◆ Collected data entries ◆
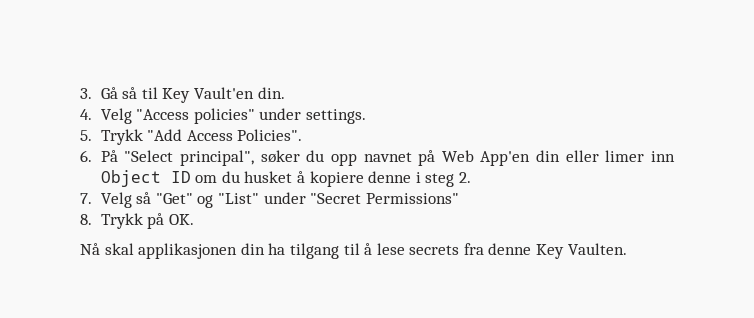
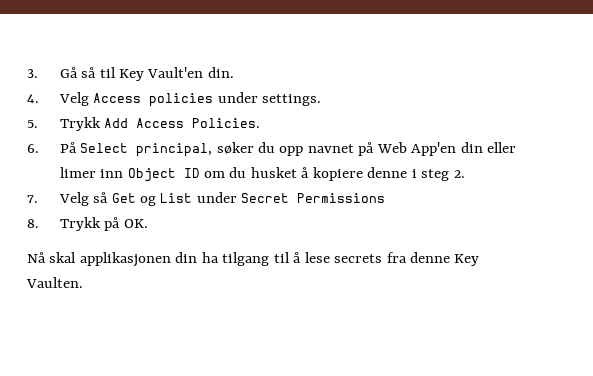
[136,108,255,124] "Access policies" -> [93,93,214,107] Access policies
[147,129,303,141] "Add Access Policies". -> [104,118,261,128] Add Access Policies.
[124,150,254,166] "Select principal", -> [80,143,213,157] Select principal,
[155,192,459,208] "Get" og "List" under "Secret Permissions" -> [111,192,386,206] Get og List under Secret Permissions

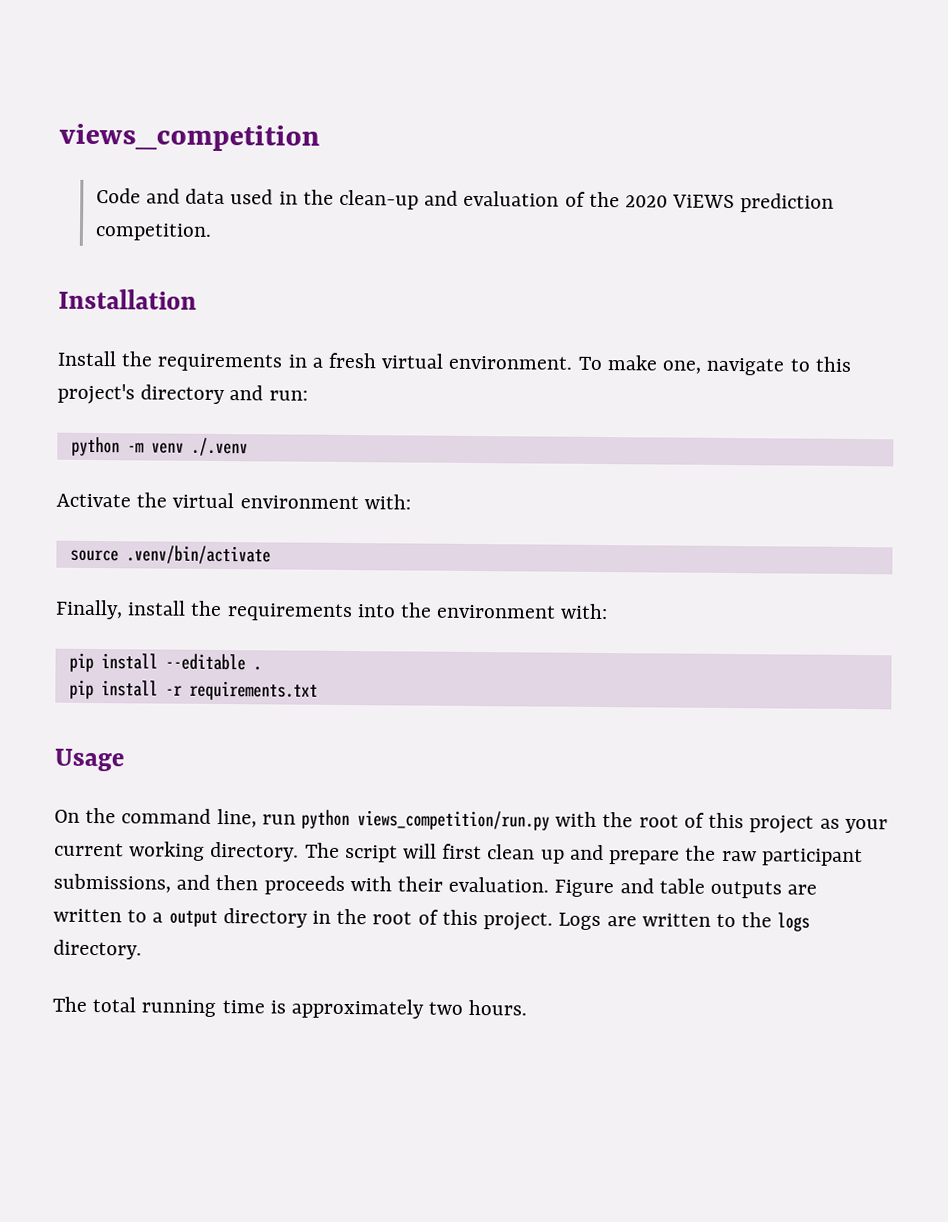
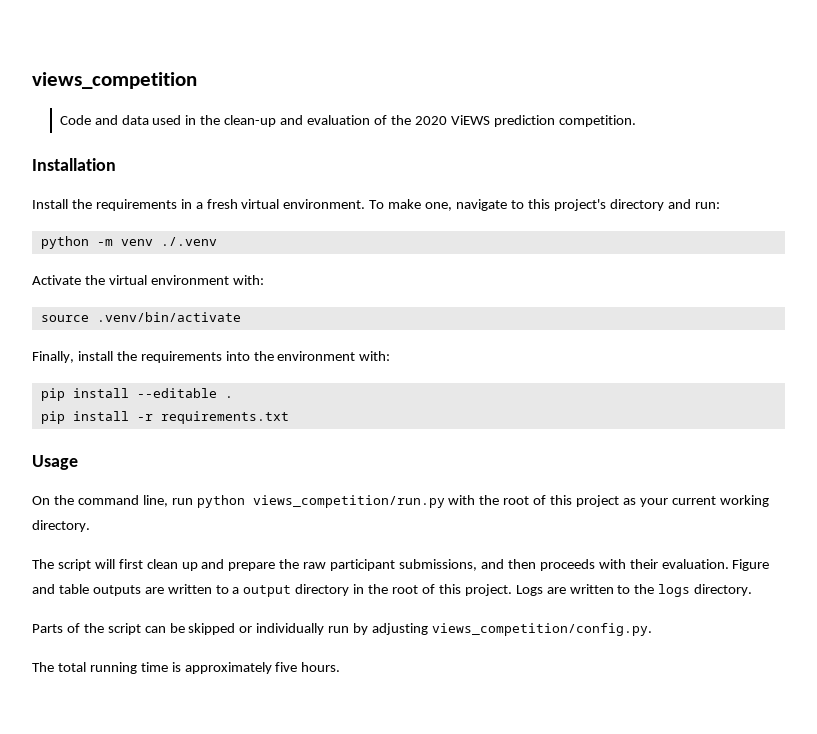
(300, 851) none -> (90, 526) //
(142, 949) none -> [32,623,652,636] // Parts of the script can be skipped or individually run by adjusting views_competition/config.py.
[428,1001,464,1015] two -> [275,662,298,672] five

◆ Brief ◆
Only the text of the records above, copied exactly, should be returned; the pictures stay out.

◆ Output for this exercise ◆
[136,108,255,124] "Access policies" -> [93,93,214,107] Access policies
[147,129,303,141] "Add Access Policies". -> [104,118,261,128] Add Access Policies.
[124,150,254,166] "Select principal", -> [80,143,213,157] Select principal,
[155,192,459,208] "Get" og "List" under "Secret Permissions" -> [111,192,386,206] Get og List under Secret Permissions

(300, 851) none -> (90, 526) //
(142, 949) none -> [32,623,652,636] // Parts of the script can be skipped or individually run by adjusting views_competition/config.py.
[428,1001,464,1015] two -> [275,662,298,672] five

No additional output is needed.